(SOURCE MATERIAL Opens)

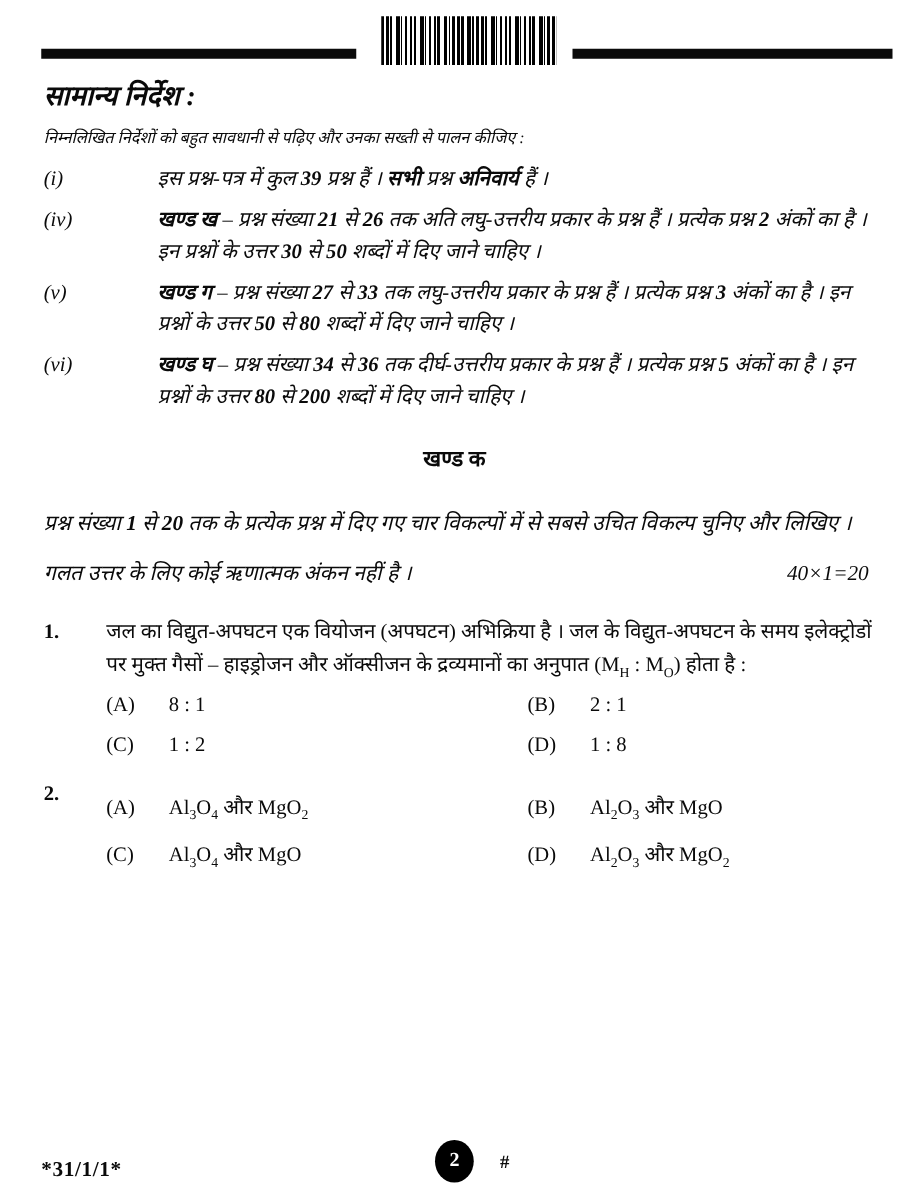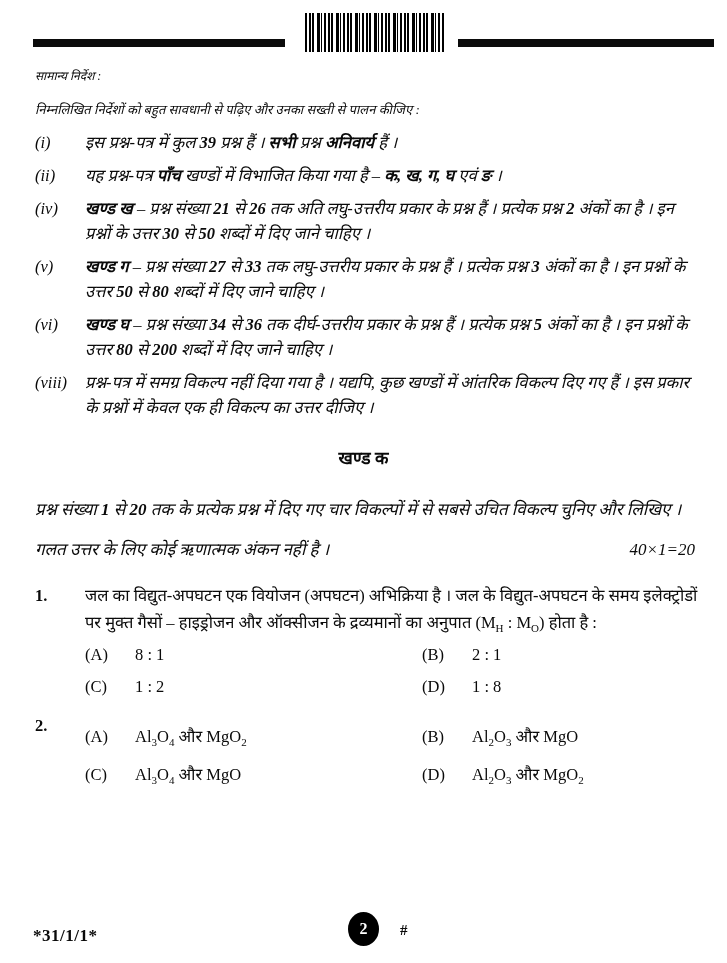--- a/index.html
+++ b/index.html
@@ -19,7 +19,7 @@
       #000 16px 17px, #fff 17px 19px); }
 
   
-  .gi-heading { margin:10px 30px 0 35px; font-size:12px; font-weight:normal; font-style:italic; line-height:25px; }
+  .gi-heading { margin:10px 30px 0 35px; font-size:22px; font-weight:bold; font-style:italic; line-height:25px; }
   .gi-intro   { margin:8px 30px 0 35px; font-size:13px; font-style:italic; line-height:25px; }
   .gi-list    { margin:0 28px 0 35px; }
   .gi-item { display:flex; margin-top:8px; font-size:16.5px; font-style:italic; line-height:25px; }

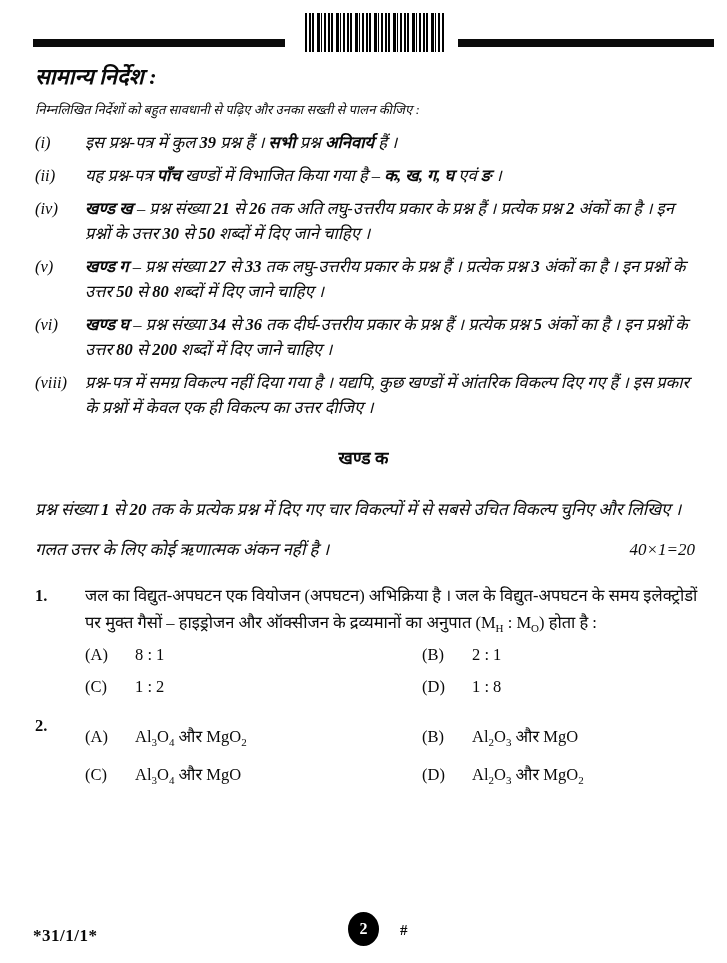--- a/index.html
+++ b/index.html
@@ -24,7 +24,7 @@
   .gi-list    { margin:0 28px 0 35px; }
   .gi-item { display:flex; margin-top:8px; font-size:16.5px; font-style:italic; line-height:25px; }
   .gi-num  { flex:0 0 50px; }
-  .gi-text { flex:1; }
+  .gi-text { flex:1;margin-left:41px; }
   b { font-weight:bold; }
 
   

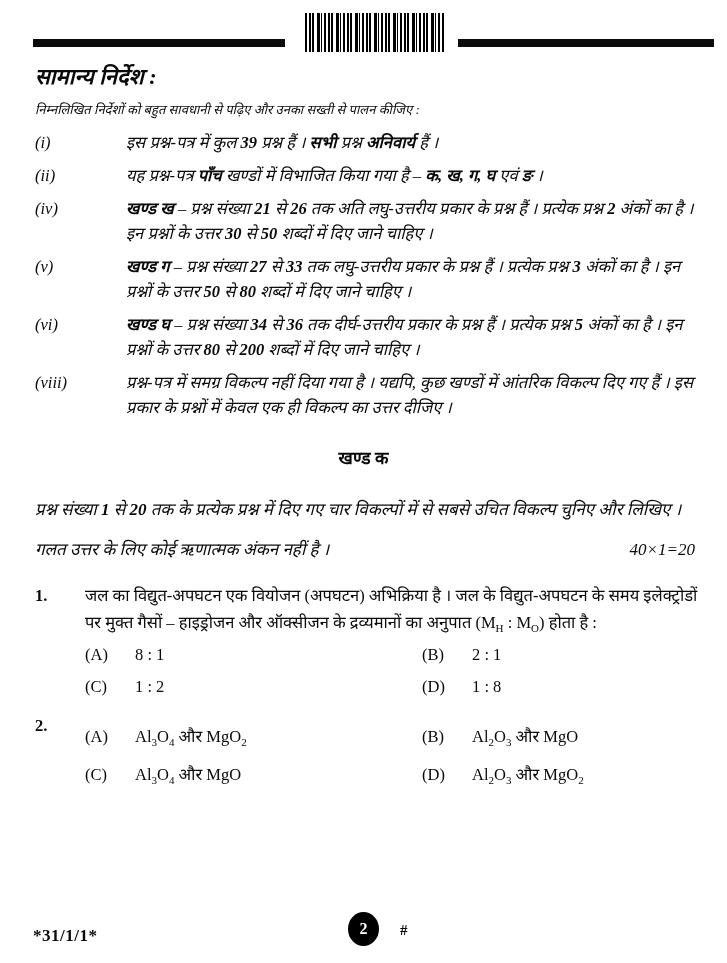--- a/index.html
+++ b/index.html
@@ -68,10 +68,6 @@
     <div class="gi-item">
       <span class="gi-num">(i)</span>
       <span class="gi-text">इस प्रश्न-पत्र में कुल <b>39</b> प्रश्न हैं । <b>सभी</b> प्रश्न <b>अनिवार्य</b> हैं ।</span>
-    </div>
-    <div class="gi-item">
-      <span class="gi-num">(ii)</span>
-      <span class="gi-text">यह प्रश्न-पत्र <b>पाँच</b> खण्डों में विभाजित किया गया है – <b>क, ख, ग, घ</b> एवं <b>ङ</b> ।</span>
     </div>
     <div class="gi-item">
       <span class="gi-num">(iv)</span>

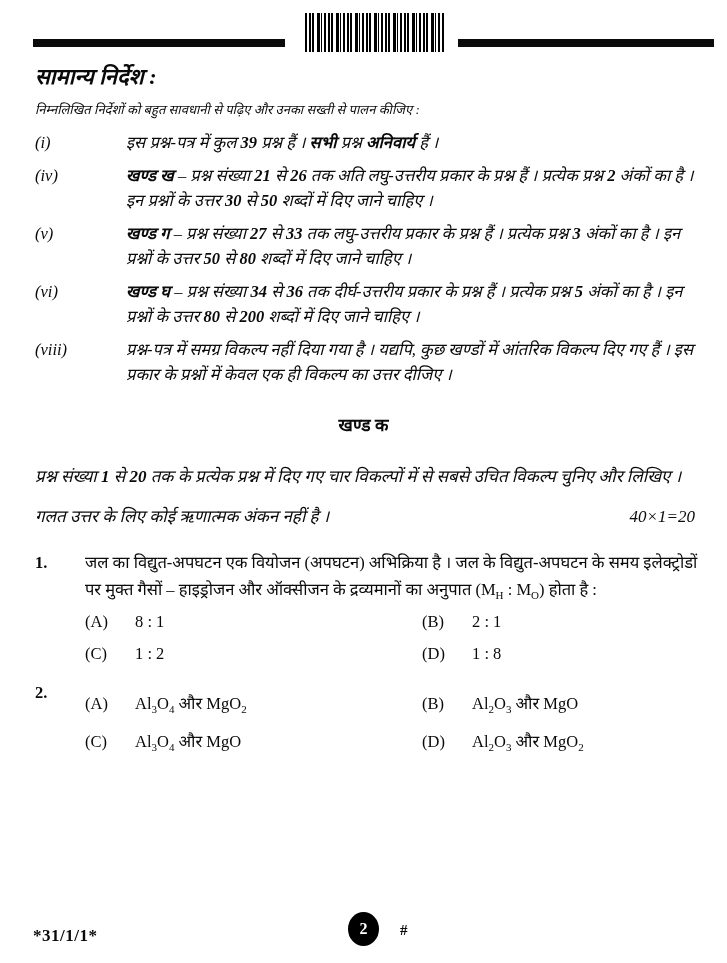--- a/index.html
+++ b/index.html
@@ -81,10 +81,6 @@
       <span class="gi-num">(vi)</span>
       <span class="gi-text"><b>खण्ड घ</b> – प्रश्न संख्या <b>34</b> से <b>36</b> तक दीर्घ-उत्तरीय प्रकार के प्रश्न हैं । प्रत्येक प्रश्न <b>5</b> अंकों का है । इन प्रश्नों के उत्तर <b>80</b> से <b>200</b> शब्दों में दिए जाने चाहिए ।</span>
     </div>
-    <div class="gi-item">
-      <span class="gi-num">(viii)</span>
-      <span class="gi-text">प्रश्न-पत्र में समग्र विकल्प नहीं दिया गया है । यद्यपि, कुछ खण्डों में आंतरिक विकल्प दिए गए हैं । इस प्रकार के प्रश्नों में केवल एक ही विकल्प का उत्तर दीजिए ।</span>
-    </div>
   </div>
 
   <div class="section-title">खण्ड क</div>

(SOURCE MATERIAL Closes)
(SOURCE MATERIAL Opens)

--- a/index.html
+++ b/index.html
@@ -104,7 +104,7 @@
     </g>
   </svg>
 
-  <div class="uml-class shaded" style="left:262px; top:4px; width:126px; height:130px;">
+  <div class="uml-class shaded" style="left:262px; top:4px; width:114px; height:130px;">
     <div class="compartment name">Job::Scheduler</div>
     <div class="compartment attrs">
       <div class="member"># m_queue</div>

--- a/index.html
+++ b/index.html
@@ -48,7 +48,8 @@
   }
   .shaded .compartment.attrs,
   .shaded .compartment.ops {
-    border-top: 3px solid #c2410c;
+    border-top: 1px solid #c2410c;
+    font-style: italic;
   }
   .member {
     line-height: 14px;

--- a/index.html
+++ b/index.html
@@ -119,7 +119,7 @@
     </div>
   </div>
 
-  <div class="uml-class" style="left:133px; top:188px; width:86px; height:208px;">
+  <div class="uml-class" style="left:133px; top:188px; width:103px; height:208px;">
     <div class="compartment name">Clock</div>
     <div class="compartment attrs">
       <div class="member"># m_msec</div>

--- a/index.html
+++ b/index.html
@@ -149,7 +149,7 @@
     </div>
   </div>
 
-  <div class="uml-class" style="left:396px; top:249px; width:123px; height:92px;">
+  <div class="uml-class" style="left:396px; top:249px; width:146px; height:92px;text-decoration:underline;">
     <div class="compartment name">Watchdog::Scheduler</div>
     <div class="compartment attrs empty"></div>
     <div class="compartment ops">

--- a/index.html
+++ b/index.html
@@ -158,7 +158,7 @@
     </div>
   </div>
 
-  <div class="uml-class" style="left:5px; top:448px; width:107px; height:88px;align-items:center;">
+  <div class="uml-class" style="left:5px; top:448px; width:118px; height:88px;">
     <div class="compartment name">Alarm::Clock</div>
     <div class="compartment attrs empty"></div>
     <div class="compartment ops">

(SOURCE MATERIAL Closes)
(SOURCE MATERIAL Opens)

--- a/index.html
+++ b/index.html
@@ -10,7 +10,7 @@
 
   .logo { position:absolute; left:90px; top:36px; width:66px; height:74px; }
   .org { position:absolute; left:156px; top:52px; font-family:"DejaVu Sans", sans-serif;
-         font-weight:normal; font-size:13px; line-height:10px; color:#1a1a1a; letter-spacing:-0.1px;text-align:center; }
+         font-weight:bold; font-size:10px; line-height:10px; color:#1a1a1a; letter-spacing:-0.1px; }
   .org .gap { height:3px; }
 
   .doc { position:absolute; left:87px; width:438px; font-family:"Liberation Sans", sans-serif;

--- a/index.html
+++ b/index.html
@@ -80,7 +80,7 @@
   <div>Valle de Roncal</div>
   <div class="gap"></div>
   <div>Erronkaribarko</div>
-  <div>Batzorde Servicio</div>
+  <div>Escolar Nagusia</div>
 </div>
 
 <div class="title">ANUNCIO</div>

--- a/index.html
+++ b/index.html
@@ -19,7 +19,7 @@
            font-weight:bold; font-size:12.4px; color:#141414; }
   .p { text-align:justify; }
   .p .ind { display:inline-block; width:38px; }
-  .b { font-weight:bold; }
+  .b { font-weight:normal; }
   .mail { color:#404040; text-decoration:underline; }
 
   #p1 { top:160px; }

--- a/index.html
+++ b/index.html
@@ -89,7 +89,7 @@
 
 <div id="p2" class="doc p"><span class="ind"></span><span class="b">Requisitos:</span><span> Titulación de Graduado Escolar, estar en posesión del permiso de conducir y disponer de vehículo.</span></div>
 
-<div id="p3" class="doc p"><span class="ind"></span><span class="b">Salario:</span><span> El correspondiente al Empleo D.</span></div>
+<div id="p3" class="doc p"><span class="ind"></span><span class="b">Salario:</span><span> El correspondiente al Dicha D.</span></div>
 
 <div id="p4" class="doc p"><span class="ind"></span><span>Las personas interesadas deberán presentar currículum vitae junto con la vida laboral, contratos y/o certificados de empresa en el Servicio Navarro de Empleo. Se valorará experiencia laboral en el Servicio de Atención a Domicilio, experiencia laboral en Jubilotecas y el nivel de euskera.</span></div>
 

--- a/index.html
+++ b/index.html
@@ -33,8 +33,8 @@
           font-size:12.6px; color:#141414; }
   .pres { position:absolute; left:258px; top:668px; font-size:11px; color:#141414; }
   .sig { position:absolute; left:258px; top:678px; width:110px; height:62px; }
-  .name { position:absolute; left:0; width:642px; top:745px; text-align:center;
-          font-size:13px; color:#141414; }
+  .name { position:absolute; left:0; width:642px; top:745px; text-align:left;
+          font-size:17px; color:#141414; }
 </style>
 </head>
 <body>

(SOURCE MATERIAL Closes)

**TASK GOAL:** What lines of the material above hold the string "bold"? Please copy them.

**WRITTEN RESPONSE:**
+  .gi-heading { margin:10px 30px 0 35px; font-size:22px; font-weight:bold; font-style:italic; line-height:25px; }
   b { font-weight:bold; }
+         font-weight:bold; font-size:10px; line-height:10px; color:#1a1a1a; letter-spacing:-0.1px; }
            font-weight:bold; font-size:12.4px; color:#141414; }
-  .b { font-weight:bold; }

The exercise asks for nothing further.